▶ **WHAT IS NEEDED**
Transcribe the records below exactly, leaving out any pictures.

Front-end code change data:
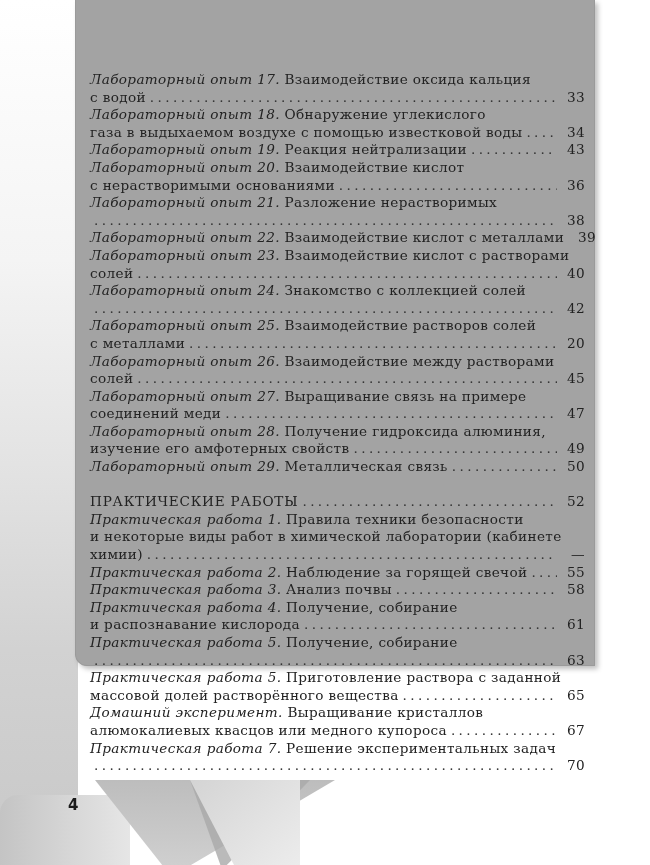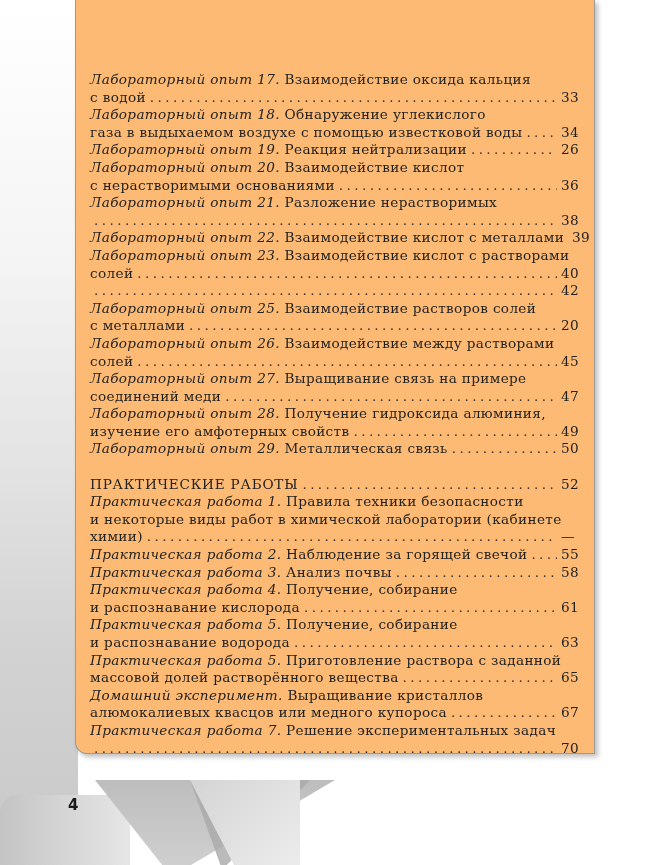"Лабораторный опыт 17. Взаимодействие" .page-panel { background: #fdba74 -> #a3a3a3; height: 754px -> 666px }
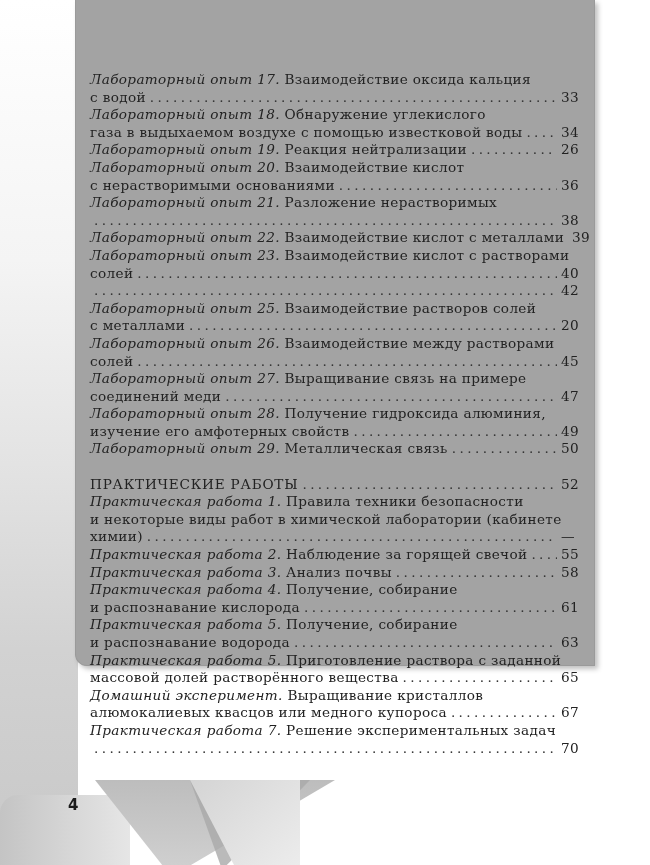"33" .page-num { text-align: none -> right }
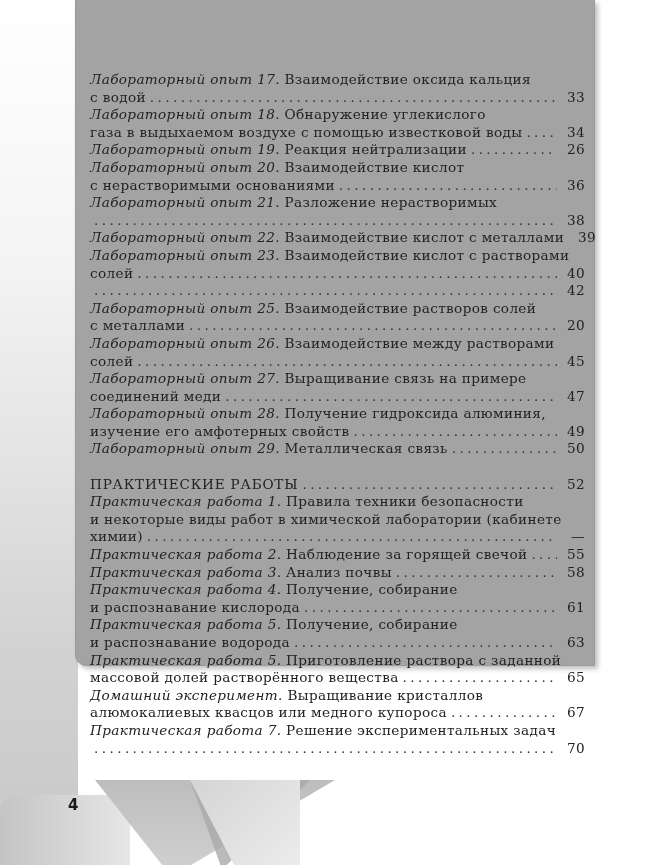"26" span.page-num { text: 26 -> 43 }
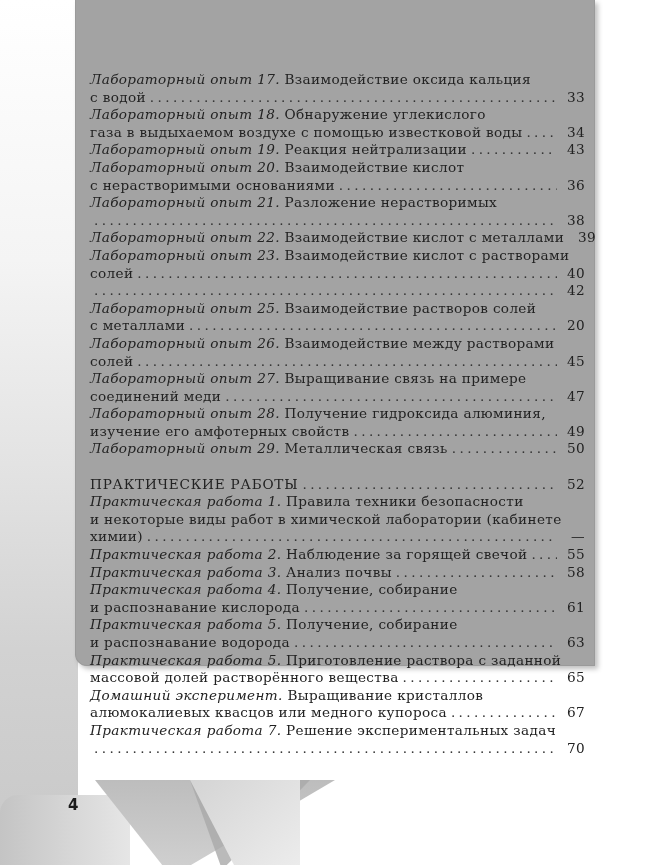"Лабораторный опыт 24. Знакомство с" div.toc-line { html: none -> <div> <span><i>Лабораторный опыт 24.</i> <span>Знакомство с коллекцией солей</span></span> </div> }
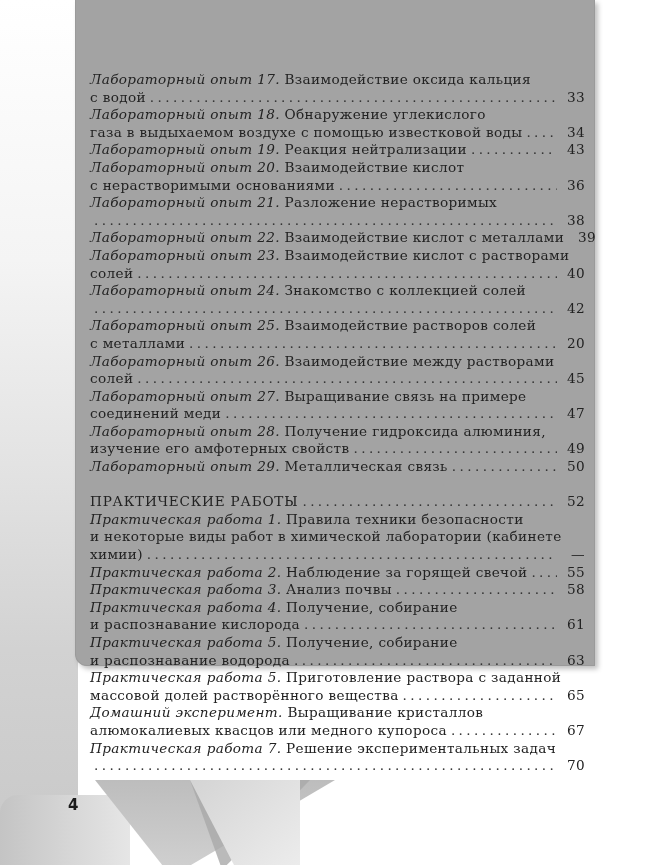"и распознавание водорода" span.toc-text { html: <span>и распознавание водорода</span> -> none }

▶ **OUTPUT BELOW**
"Лабораторный опыт 17. Взаимодействие" .page-panel { background: #fdba74 -> #a3a3a3; height: 754px -> 666px }
"33" .page-num { text-align: none -> right }
"26" span.page-num { text: 26 -> 43 }
"Лабораторный опыт 24. Знакомство с" div.toc-line { html: none -> <div> <span><i>Лабораторный опыт 24.</i> <span>Знакомство с коллекцией солей</span></span> </div> }
"и распознавание водорода" span.toc-text { html: <span>и распознавание водорода</span> -> none }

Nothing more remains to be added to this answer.